**Exercise instructions:**
Wherever a picture appears in the data below, omit it, and restate everything else word for word.
▼
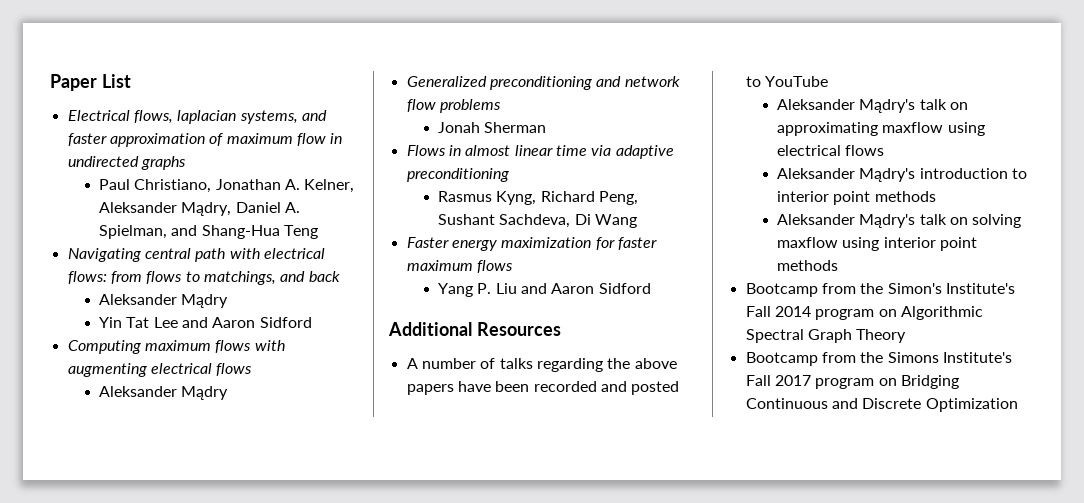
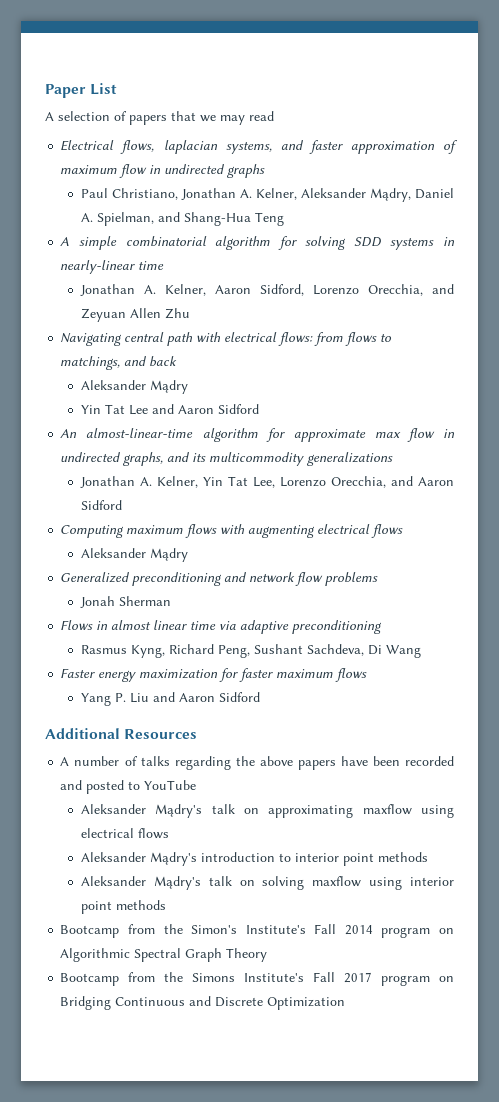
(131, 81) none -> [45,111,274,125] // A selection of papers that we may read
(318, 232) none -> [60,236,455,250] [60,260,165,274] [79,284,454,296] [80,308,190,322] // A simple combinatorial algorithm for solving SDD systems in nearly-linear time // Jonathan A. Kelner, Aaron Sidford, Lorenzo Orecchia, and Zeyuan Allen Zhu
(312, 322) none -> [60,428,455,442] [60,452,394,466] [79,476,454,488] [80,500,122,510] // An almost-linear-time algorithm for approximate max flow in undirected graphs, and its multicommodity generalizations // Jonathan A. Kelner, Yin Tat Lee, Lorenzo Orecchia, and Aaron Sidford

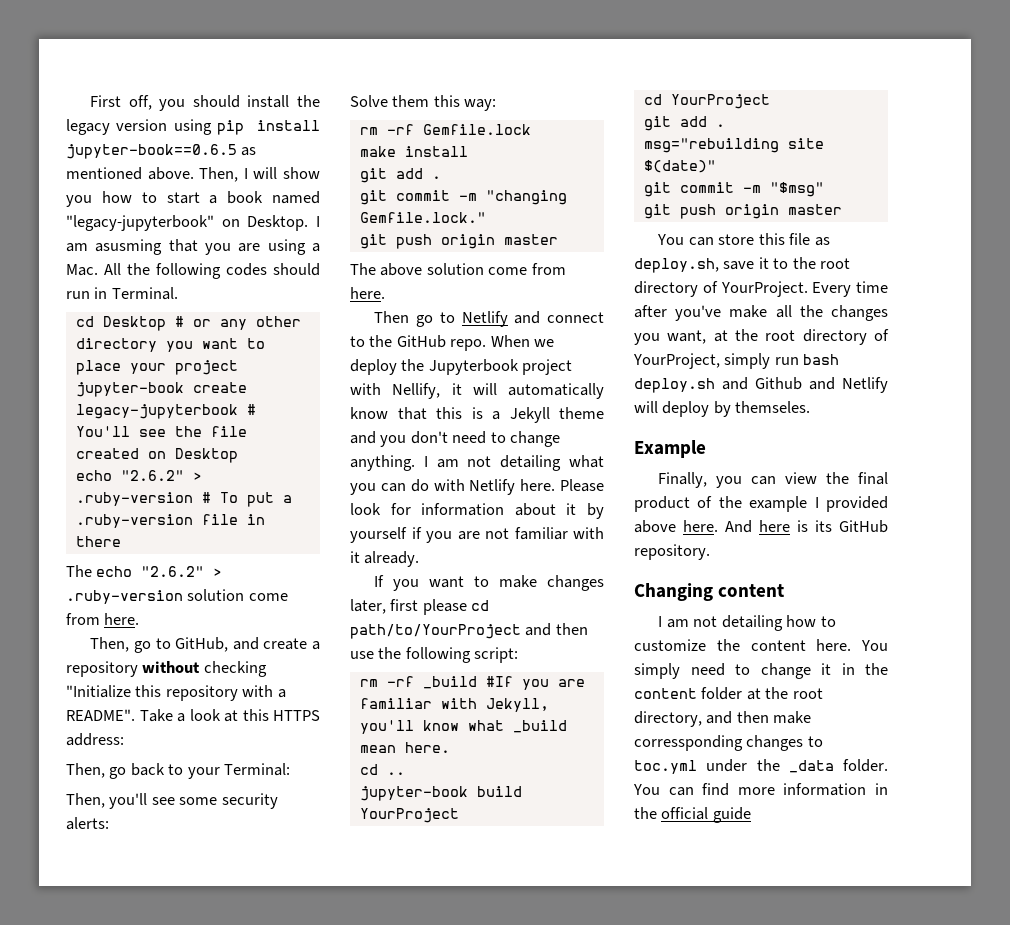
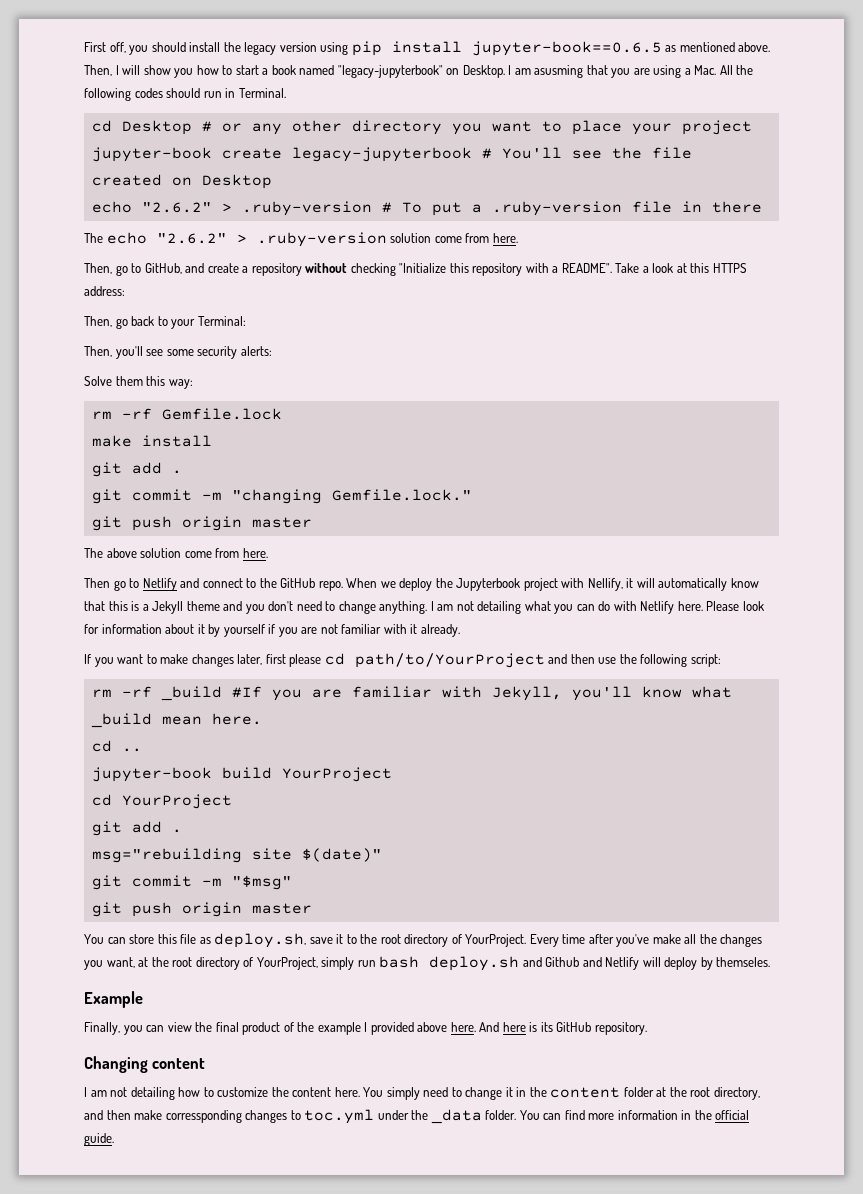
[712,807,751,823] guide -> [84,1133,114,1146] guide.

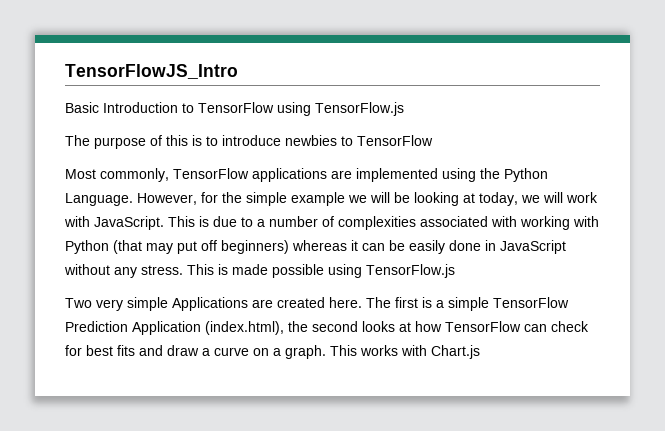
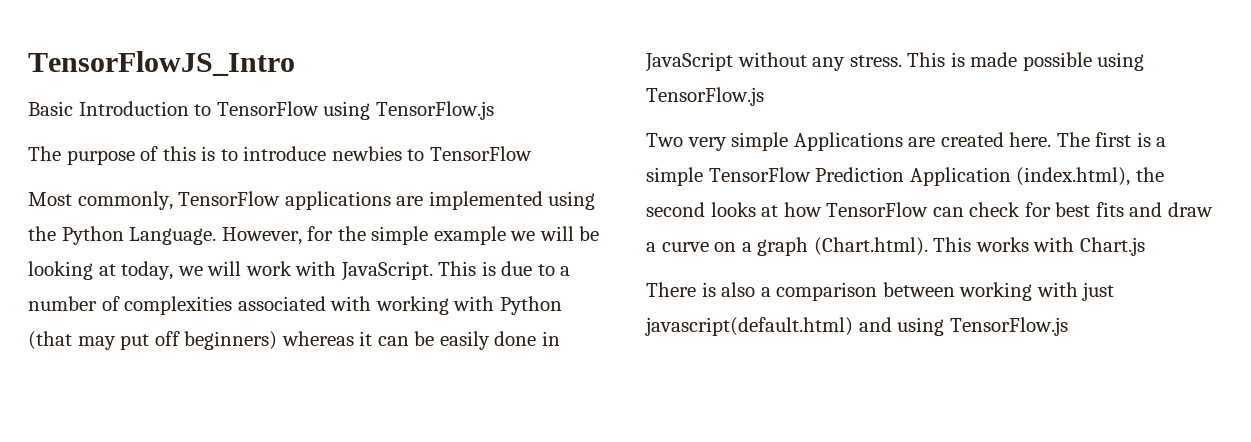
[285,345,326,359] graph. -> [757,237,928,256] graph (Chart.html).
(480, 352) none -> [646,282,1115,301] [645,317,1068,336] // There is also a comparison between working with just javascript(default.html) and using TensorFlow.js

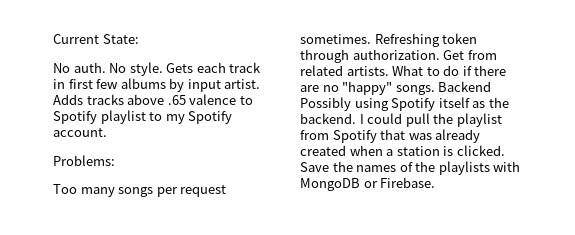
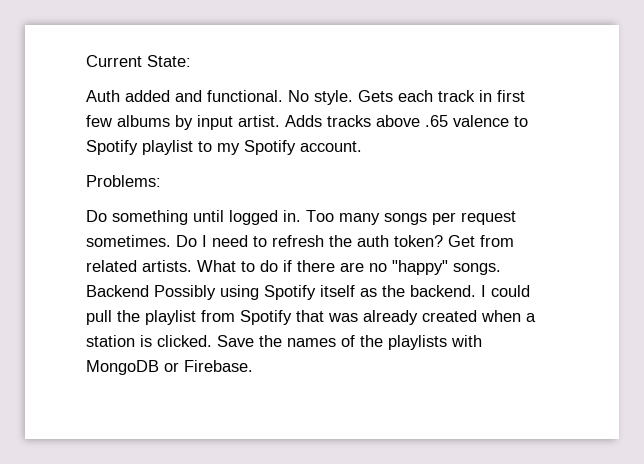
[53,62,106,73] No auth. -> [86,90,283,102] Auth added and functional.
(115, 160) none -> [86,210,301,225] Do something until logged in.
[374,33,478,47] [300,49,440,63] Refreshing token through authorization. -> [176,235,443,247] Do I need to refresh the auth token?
▲
**Completed task:**
(131, 81) none -> [45,111,274,125] // A selection of papers that we may read
(318, 232) none -> [60,236,455,250] [60,260,165,274] [79,284,454,296] [80,308,190,322] // A simple combinatorial algorithm for solving SDD systems in nearly-linear time // Jonathan A. Kelner, Aaron Sidford, Lorenzo Orecchia, and Zeyuan Allen Zhu
(312, 322) none -> [60,428,455,442] [60,452,394,466] [79,476,454,488] [80,500,122,510] // An almost-linear-time algorithm for approximate max flow in undirected graphs, and its multicommodity generalizations // Jonathan A. Kelner, Yin Tat Lee, Lorenzo Orecchia, and Aaron Sidford

[712,807,751,823] guide -> [84,1133,114,1146] guide.

[285,345,326,359] graph. -> [757,237,928,256] graph (Chart.html).
(480, 352) none -> [646,282,1115,301] [645,317,1068,336] // There is also a comparison between working with just javascript(default.html) and using TensorFlow.js

[53,62,106,73] No auth. -> [86,90,283,102] Auth added and functional.
(115, 160) none -> [86,210,301,225] Do something until logged in.
[374,33,478,47] [300,49,440,63] Refreshing token through authorization. -> [176,235,443,247] Do I need to refresh the auth token?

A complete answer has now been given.